Lee’s show turned out to be a dismal disappointment, arousing little interest from either critics or collectors. None of the fourteen paintings sold. The reviews were patronizing, with the critic of The New York Times detecting in her work “feminine acuteness.” When the show closed, Lee was forty-three years old, had never sold a painting, and was a $126 dollars in debt to Betty Parsons.

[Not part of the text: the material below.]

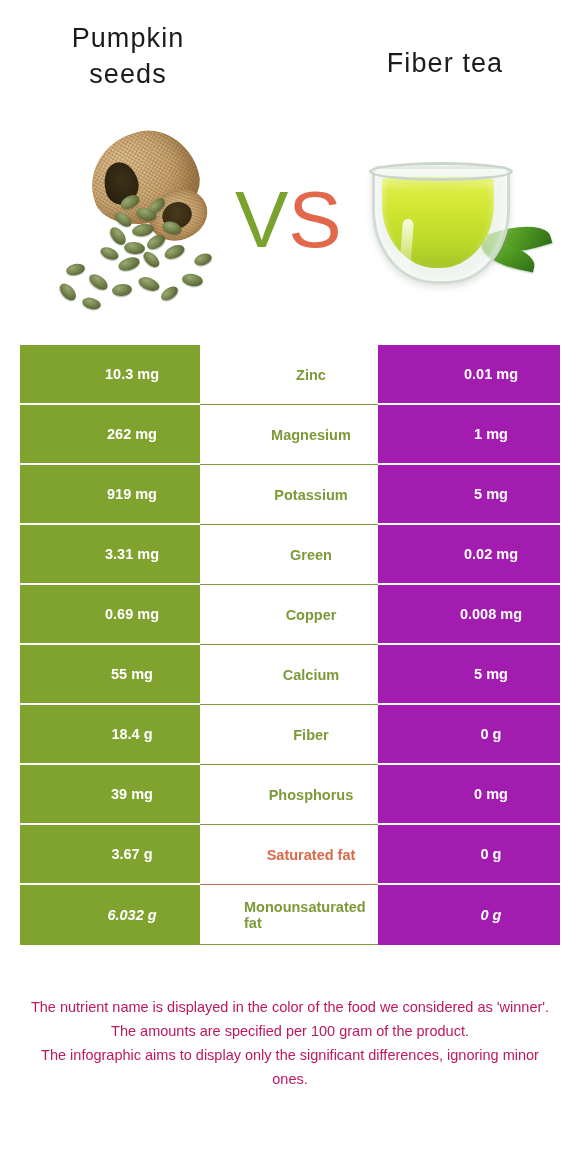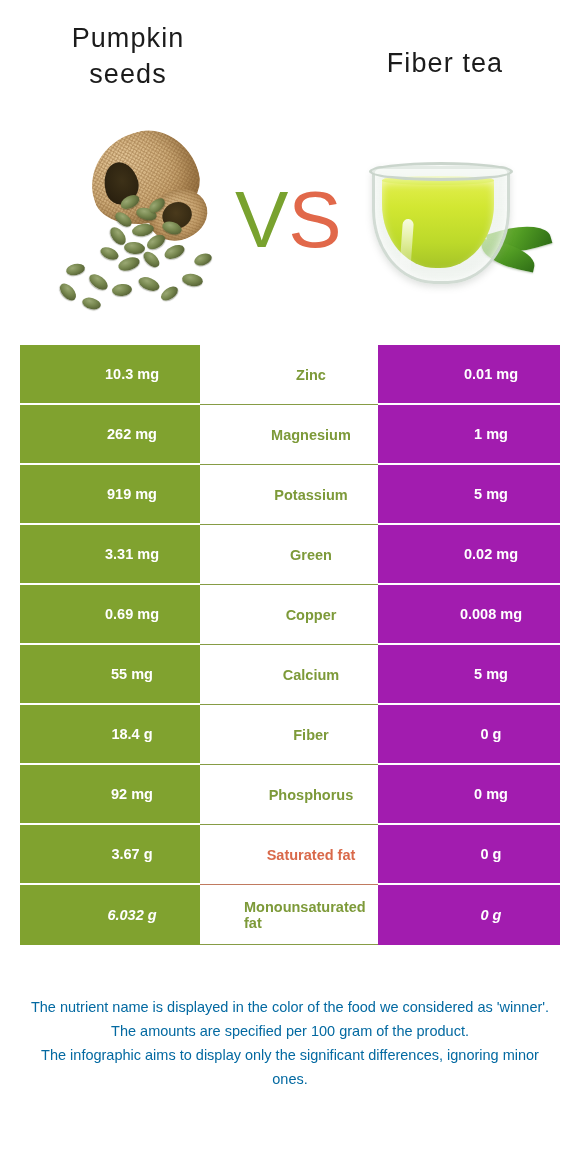"92 mg" div.cell { text: 92 -> 39 }
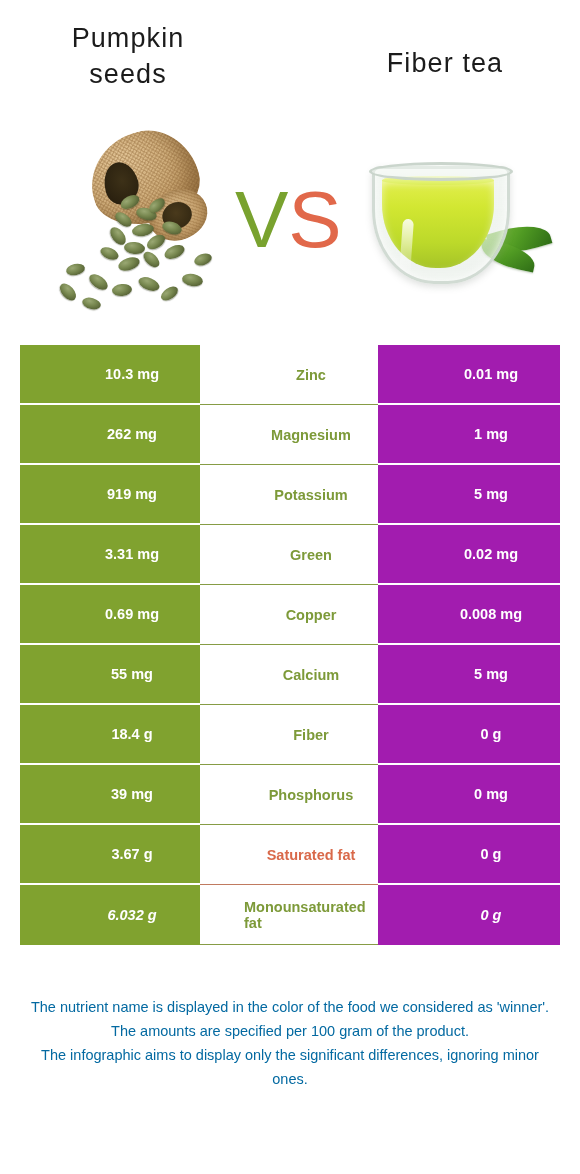"The nutrient name is displayed" .footer { color: #0369a1 -> #be185d }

Pollock’s show at the Parsons Gallery, which opened on November 26, was even more disappointing. Of the sixteen “black” paintings on exhibit, only two sold, bringing him less than twelve hundred dollars. He went to the gallery almost every day hoping to hear from Parsons that additional sales had been made. On one visit there he noticed that someone had defaced Number 7, 1951, scribbling obscenities on the canvas. On another visit he ran into de Kooning’s dealer, Charles Egan. “Good show, Jackson,” Egan said, “but could you do it in color?” Pollock felt bitter and betrayed. He had gone beyond the style of his past, but the collectors only wanted more of the same. Already the “drip” paintings were considered vintage Pollock, the rest a lesser investment, a fact Pollock was reminded of every time he walked into the gallery and noticed that the small red dot signifying a sale had been placed beside only two paintings, and not even large paintings.
One day Pollock visited Clement Greenberg, who was no longer writing about art for The Nation and had not reviewed a Pollock show in three years. “My paintings aren’t selling,” Pollock told him. Greenberg tried to help, summoning up the old panegyric for an article in Partisan Review and a second in Harper’s Bazaar. (“If Pollock were a Frenchman . . . people would already be calling him ‘maître’ and speculating in his pictures.”) Still, the “black” paintings did not sell. Pollock thought that perhaps the collectors would be more receptive if his art were less expensive. What about prints? He authorized six of the “black” paintings to be photographically reproduced and printed as serigraphs in editions of twenty-five. The printing was done by his brother Sande at his shop in Essex, Connecticut. Pollock visited one day to see how the work was progressing and told his brother, “All I want is five hundred dollars.”